● **Directions**
Search the listing for "width" and copy every line where it appears.

● **Data provided**
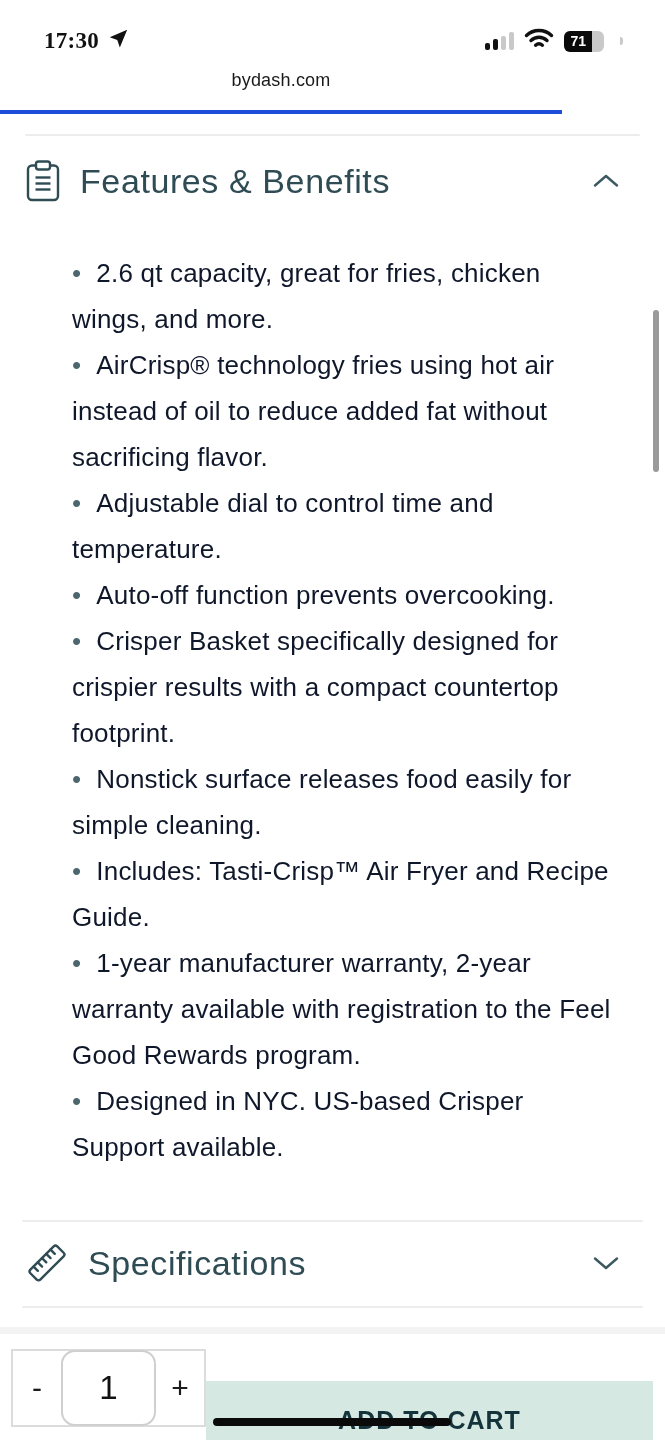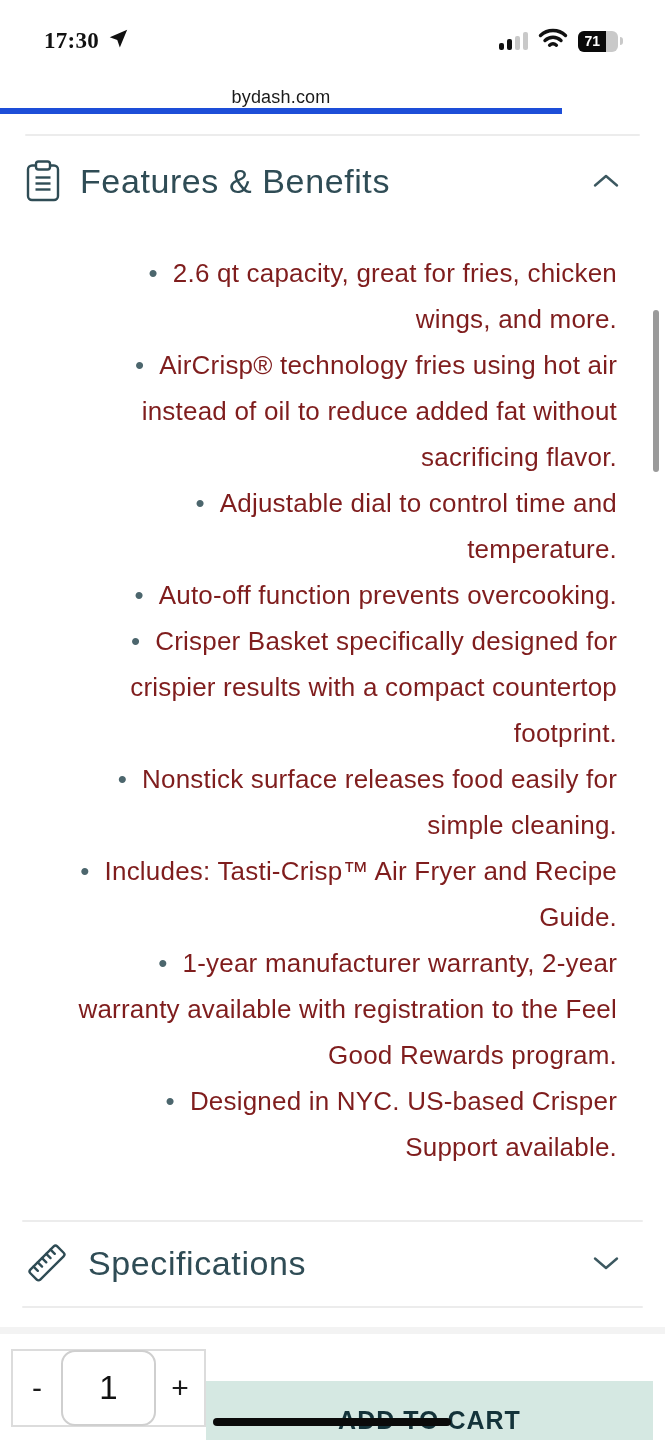--- a/index.html
+++ b/index.html
@@ -25,7 +25,7 @@
   .sig-bars span:nth-child(2){ height:11px; background:#111; }
   .sig-bars span:nth-child(3){ height:14px; }
   .sig-bars span:nth-child(4){ height:18px; }
-  .battery { display:flex; align-items:center; gap:2px; }
+  .battery { display:flex; align-items:center; gap:16px; }
   .battery-body {
     width:40px; height:21px; border-radius:6px; overflow:hidden;
     background:#c9c9c9; display:flex;

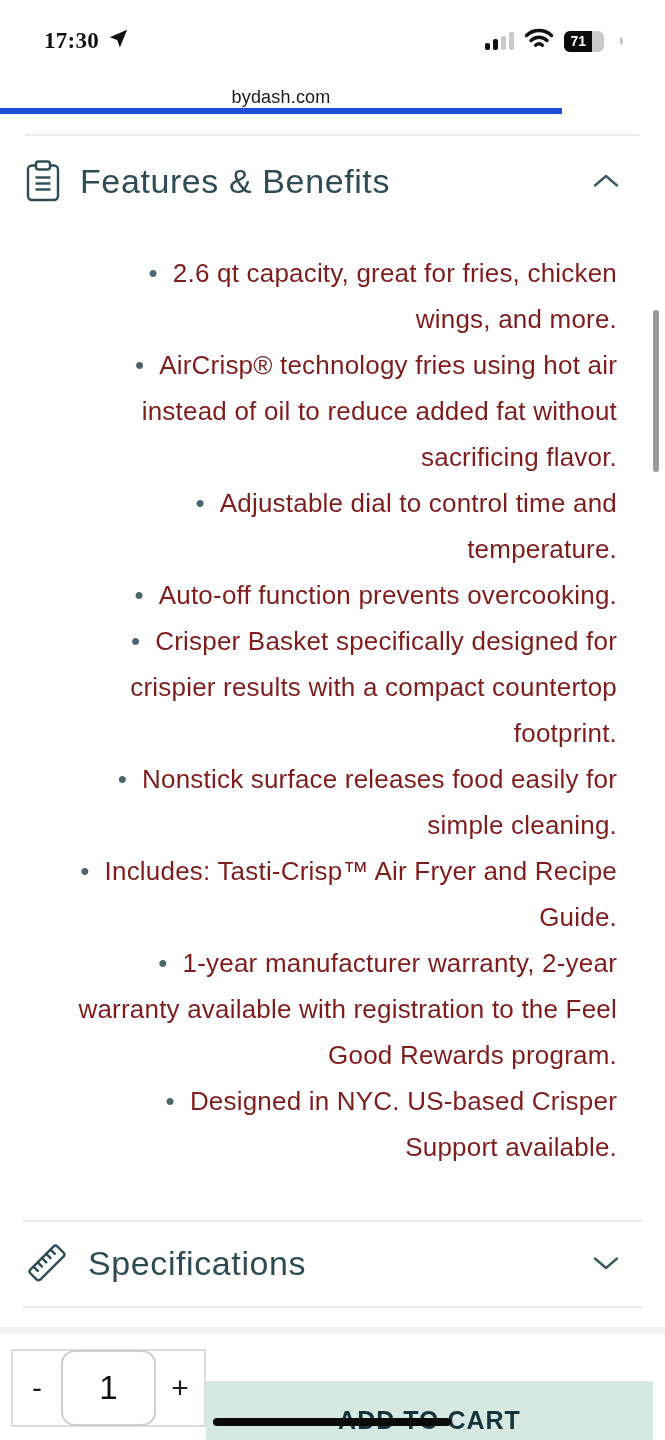--- a/index.html
+++ b/index.html
@@ -39,8 +39,8 @@
   
   .url-bar {
     position:absolute; top:70px; left:0; width:562px; height:44px;
-    display:flex; align-items:flex-end; justify-content:center;
-    border-bottom:6px solid #1d4ed8;
+    display:flex; align-items:flex-start; justify-content:center;
+    border-bottom:4px solid #1d4ed8;
   }
   .url-text { font-size:18px; color:#1a1a1a; letter-spacing:.2px; }
 

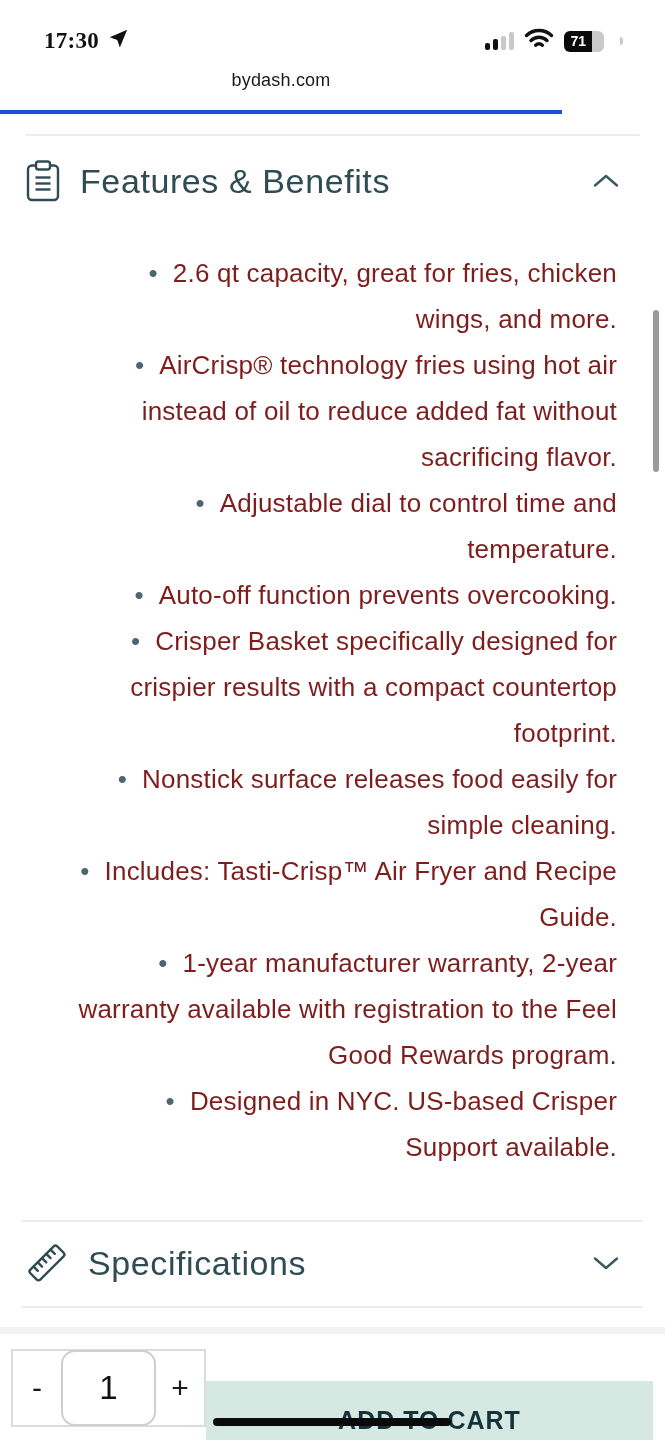--- a/index.html
+++ b/index.html
@@ -66,8 +66,8 @@
   
   .bullets { position:absolute; top:250px; left:72px; width:545px; }
   .bullet {
-    font-size:26px; line-height:46px; color:#7f1d1d; letter-spacing:.2px;
-    text-align:right;
+    font-size:26px; line-height:46px; color:#0f172a; letter-spacing:.2px;
+    text-align:left;
   }
   .bullet::before { content:"•"; margin-right:15px; color:#4c666d; }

● **Result for this exercise**
     width:40px; height:21px; border-radius:6px; overflow:hidden;
     position:absolute; top:70px; left:0; width:562px; height:44px;
   .bullets { position:absolute; top:250px; left:72px; width:545px; }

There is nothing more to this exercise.